Queens Moat payment averts Anglo-German banking row

John Shepherd
Wednesday 14 April 1993 23:02

QUEENS Moat Houses, the troubled hotels group, has paid this week's instalment on a DM550m (pounds 230m) loan taken out last August.

The DM1.8m payment, which was made despite a request to more than 60 banks for a two-month standstill on interest payments, has defused a potentially damaging Anglo-German banking row over the interest payments. Queens Moat's total debts are said to exceed pounds 1bn, and weekly interest payments are put at more than pounds 1m.

The payment has prevented the loan going into default. It may also lead to the release of an estimated pounds 15m of deposits held by German banks.

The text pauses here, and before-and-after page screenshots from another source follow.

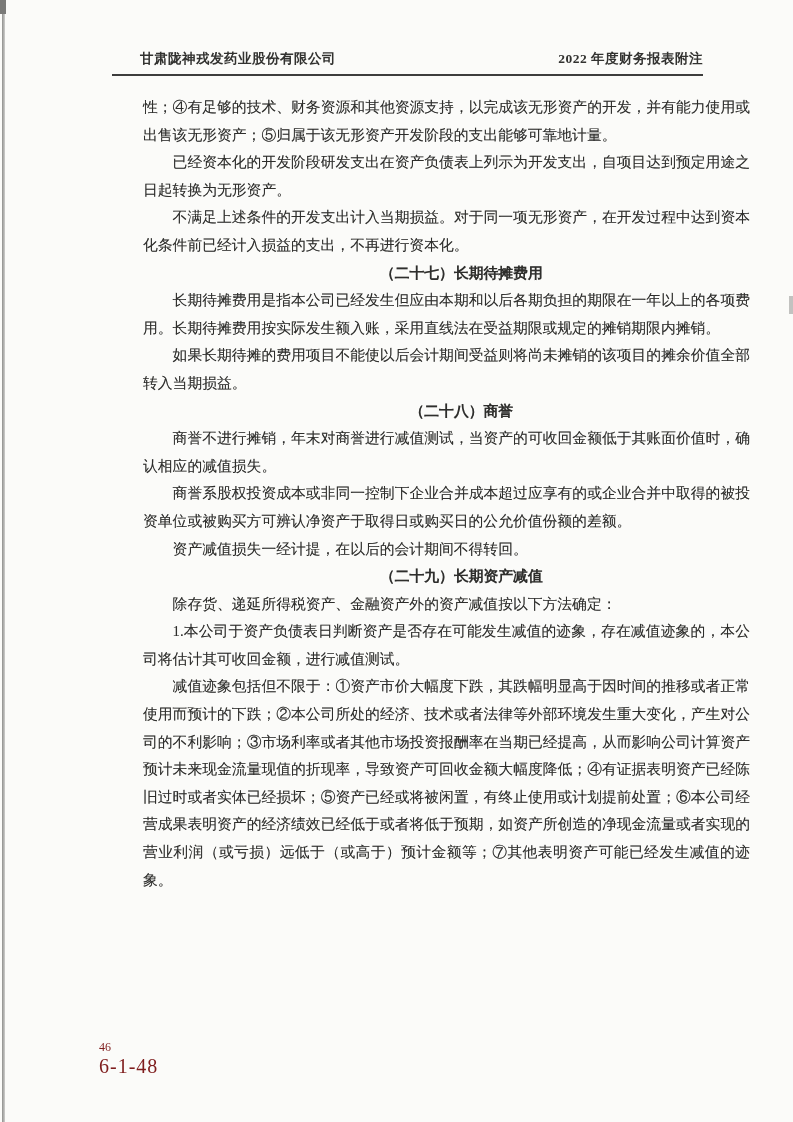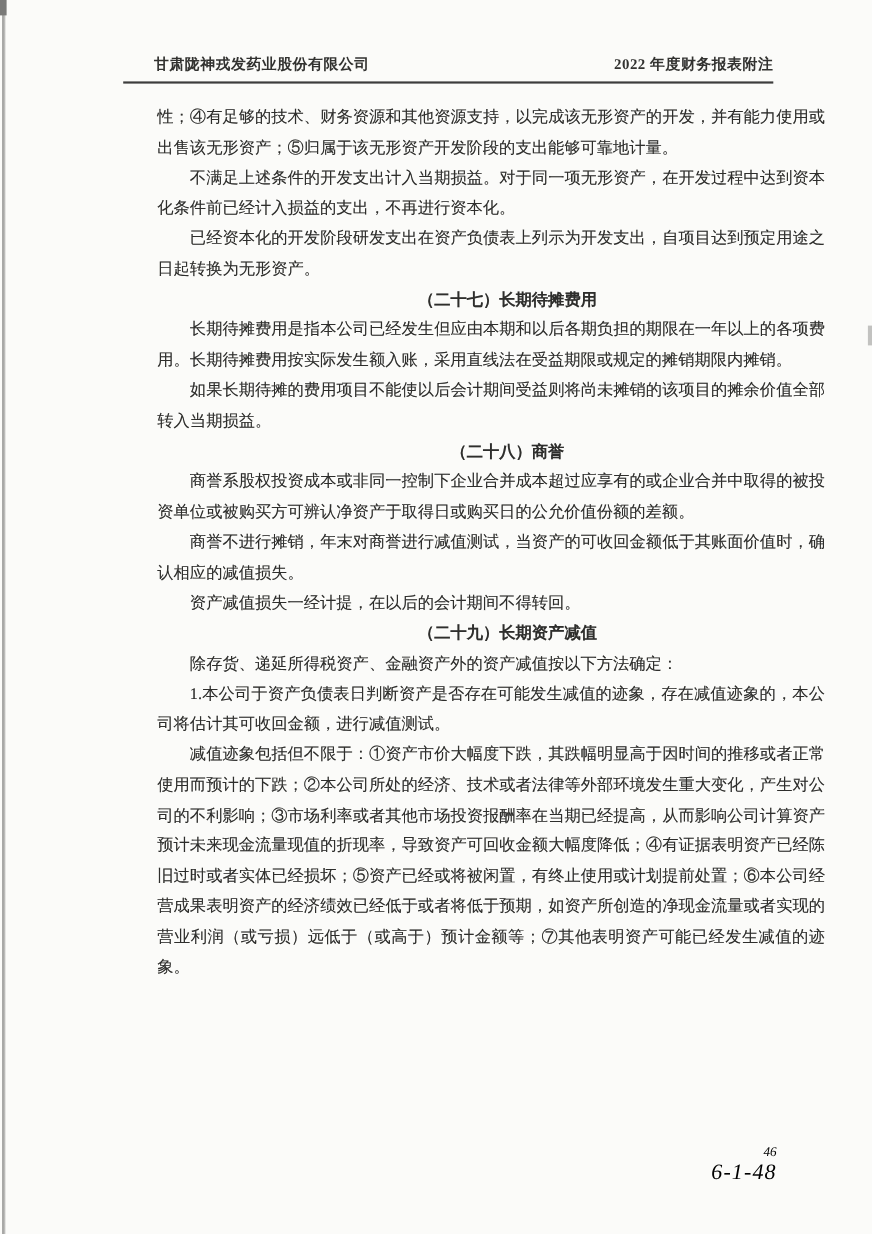"不满足上述条件的开发支出计入当期损益。对于同一项无形资产，在开发过程中达到资本化" p { order: before "已经资本化的开发阶段研发支出在资产负债表上列示为开发支出，自项目达到预定用途之日" -> after "已经资本化的开发阶段研发支出在资产负债表上列示为开发支出，自项目达到预定用途之日" }
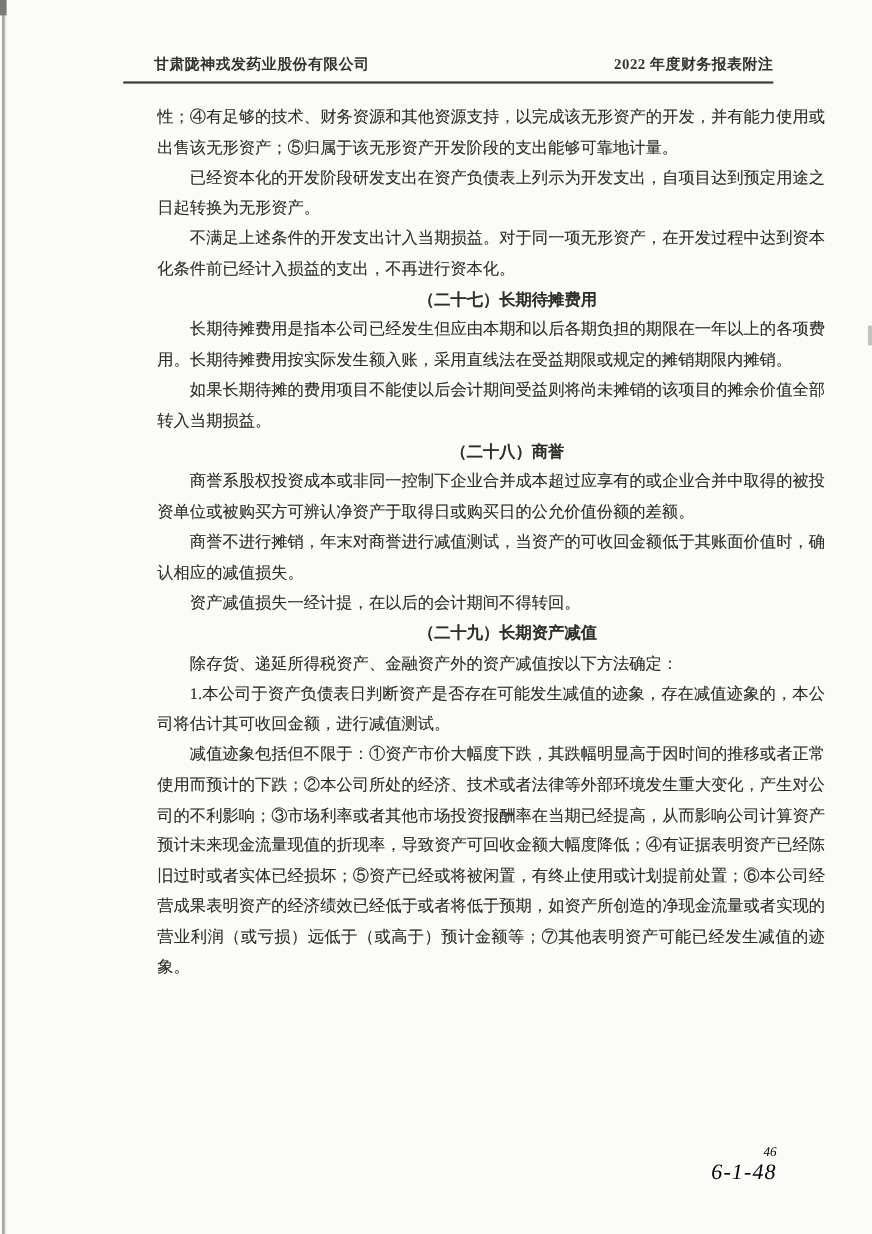"商誉系股权投资成本或非同一控制下企业合并成本超过应享有的或企业合并中取得的被投资" p { order: before "商誉不进行摊销，年末对商誉进行减值测试，当资产的可收回金额低于其账面价值时，确认" -> after "商誉不进行摊销，年末对商誉进行减值测试，当资产的可收回金额低于其账面价值时，确认" }
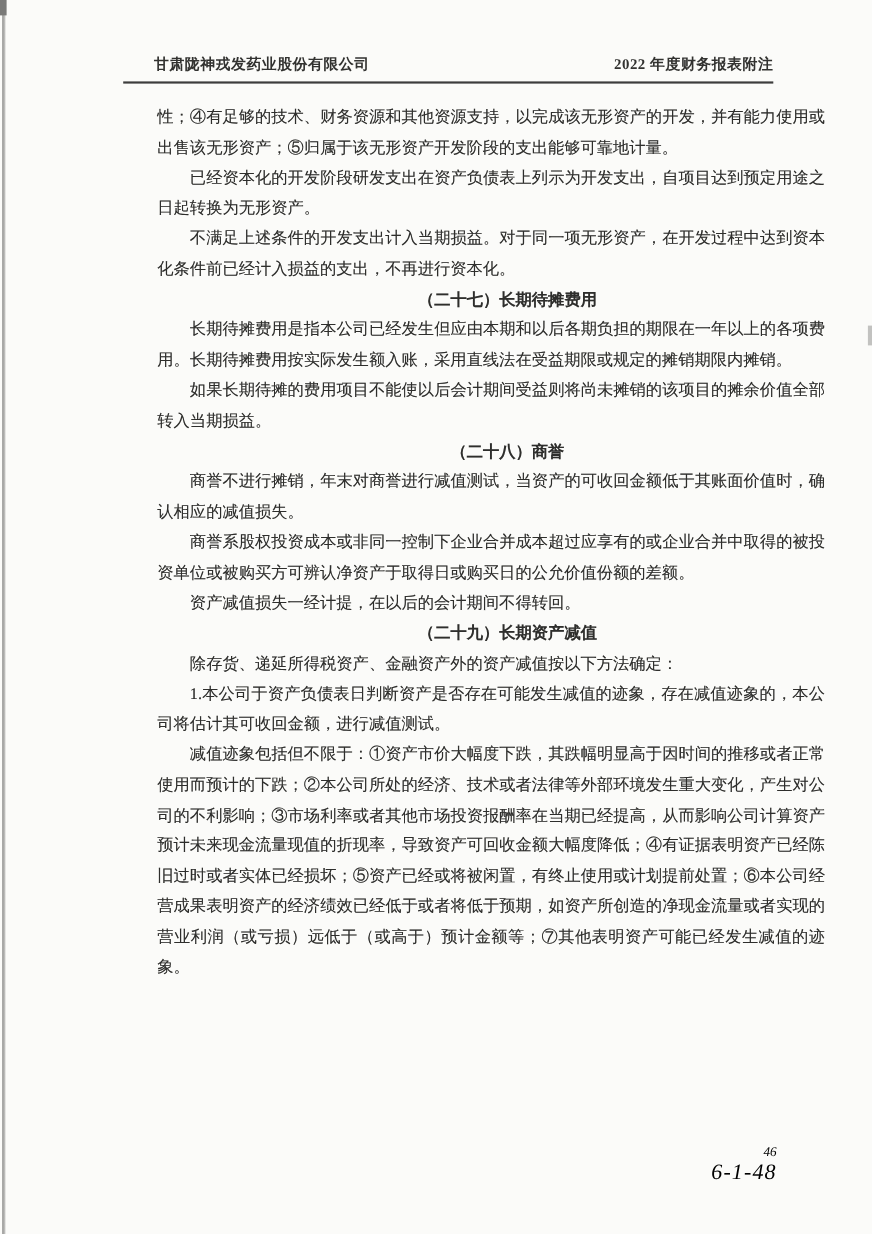"46" .footer { color: #000000 -> #7f1d1d; font-style: italic -> none; text-align: right -> left }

It is understood that German banks have in effect frozen the deposits as a 'set-off' against loans.

Commerzbank has been asked by Barclays, one of the company's main bankers, to mediate with German banks that have lent money to Queens Moat.

A banking source said yesterday that the situation 'was being kept stable'. Queens Moat has more than 40 hotels in Germany.

A senior banker said recently: 'There are substantial credit balances tied up all over the group.' The balances include pounds 15m on deposit at Barclays.

There was a meeting yesterday of the banks' steering committee, formed last week, comprising Barclays, Credit Suisse, Fuji, National Westminster, Commerzbank and Sanwa. 'The mood at the meeting was fairly positive and optimistic,' a source said. One of the main tasks facing the committee is to establish exactly what lines of credit have been extended by dozens of banks to the company.

Discussions with banks are still taking place, and there is no indication whether all of them have agreed to the standstill proposals.

Small shareholders, meanwhile, are becoming angry about a lack of communication about the company's plight since the shares were suspended two weeks ago at 47.5p.

'We have only received one letter and that was on 3 April,' said Stan Richards, a retired electrical contractor in Penzance, Cornwall.

'I wonder what the role of the independent directors is. We should have somebody on the board looking after our interests,' he said.